I'm sure there are more than a few gems.

 _Isn't the scientific ideal all about openness and reproducible analyses?_

Yes, but when someone applies such a strong political ideology to twisting
those analyses, how do you propose scientists respond?

Climate change has been so politicized by unqualified ideologues that I can
hardly blame scientists for wishing to defend themselves from the worst of
them.

If anything, these e-mails demonstrate that the data _IS_ shared independently
evaluated, but that the community has established political defenses to deal
with political -- not scientific -- opponents.

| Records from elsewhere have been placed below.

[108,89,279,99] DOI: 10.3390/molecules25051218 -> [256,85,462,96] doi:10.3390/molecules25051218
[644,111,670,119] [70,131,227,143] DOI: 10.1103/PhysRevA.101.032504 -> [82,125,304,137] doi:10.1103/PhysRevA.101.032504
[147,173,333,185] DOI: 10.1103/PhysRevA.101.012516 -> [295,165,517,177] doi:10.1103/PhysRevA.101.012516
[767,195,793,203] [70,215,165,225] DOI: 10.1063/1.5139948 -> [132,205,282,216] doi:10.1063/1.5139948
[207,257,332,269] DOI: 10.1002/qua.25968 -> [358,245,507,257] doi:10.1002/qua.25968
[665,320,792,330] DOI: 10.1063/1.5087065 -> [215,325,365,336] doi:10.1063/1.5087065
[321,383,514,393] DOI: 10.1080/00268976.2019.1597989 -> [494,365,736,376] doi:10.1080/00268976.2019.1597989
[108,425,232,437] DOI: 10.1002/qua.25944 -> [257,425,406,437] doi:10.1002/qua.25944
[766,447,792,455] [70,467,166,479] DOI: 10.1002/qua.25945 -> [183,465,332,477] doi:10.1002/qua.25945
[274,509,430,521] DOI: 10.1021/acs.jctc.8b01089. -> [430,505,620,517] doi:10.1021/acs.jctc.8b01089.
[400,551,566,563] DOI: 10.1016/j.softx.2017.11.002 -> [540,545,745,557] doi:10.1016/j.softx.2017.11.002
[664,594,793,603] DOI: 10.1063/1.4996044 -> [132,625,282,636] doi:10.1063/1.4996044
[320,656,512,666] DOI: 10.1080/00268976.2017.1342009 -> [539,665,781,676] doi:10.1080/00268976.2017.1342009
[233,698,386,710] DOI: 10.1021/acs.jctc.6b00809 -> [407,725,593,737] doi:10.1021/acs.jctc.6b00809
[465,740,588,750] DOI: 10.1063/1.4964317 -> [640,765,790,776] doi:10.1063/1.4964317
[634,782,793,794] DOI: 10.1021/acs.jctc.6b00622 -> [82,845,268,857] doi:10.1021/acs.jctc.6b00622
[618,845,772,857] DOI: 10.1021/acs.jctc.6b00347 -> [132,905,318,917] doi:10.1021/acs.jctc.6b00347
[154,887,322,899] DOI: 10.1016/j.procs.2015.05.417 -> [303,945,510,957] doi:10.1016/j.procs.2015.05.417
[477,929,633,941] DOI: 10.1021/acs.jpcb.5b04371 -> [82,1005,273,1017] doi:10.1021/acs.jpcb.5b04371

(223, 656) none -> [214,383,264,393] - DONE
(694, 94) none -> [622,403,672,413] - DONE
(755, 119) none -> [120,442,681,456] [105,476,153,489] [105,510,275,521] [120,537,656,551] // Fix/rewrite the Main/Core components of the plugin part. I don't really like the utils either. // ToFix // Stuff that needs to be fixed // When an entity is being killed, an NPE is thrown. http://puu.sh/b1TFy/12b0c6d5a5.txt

To do otherwise would be naive. Complex topics fall easily to those who would
politicize them.

 _These emails make it look like the new ideal is supporting the "correct"
political agenda._

No, they demonstrate a clear interest in defending against the attacks of a
very specific set of ideologues.

As someone who has had to defend engineering projects and people from angry
corporate politics, I don't envy these climate change scientists in the least,
and I certainly don't begrudge them their defensive positions.

------
crux_
Thought experiment: What would internal correspondence look like in
evolutionary biology circles if the intelligent design movement had the
resources of those who seek to refute the man-made climate change hypothesis?

For a taste of what they already deal with:
<http://rationalwiki.com/wiki/Lenski_affair>

Thought experiment continued: What if the intelligent design movement is
right, and the theory of evolution had subtle flaws that were kept under
wraps? Would the hypothetical internal correspondence be different in any way?

All this release does is shine the light on the inevitable politicization of
the process; it says nothing about the conclusions. (The sausage-making
process doesn't necessarily make them wrong -- or right.)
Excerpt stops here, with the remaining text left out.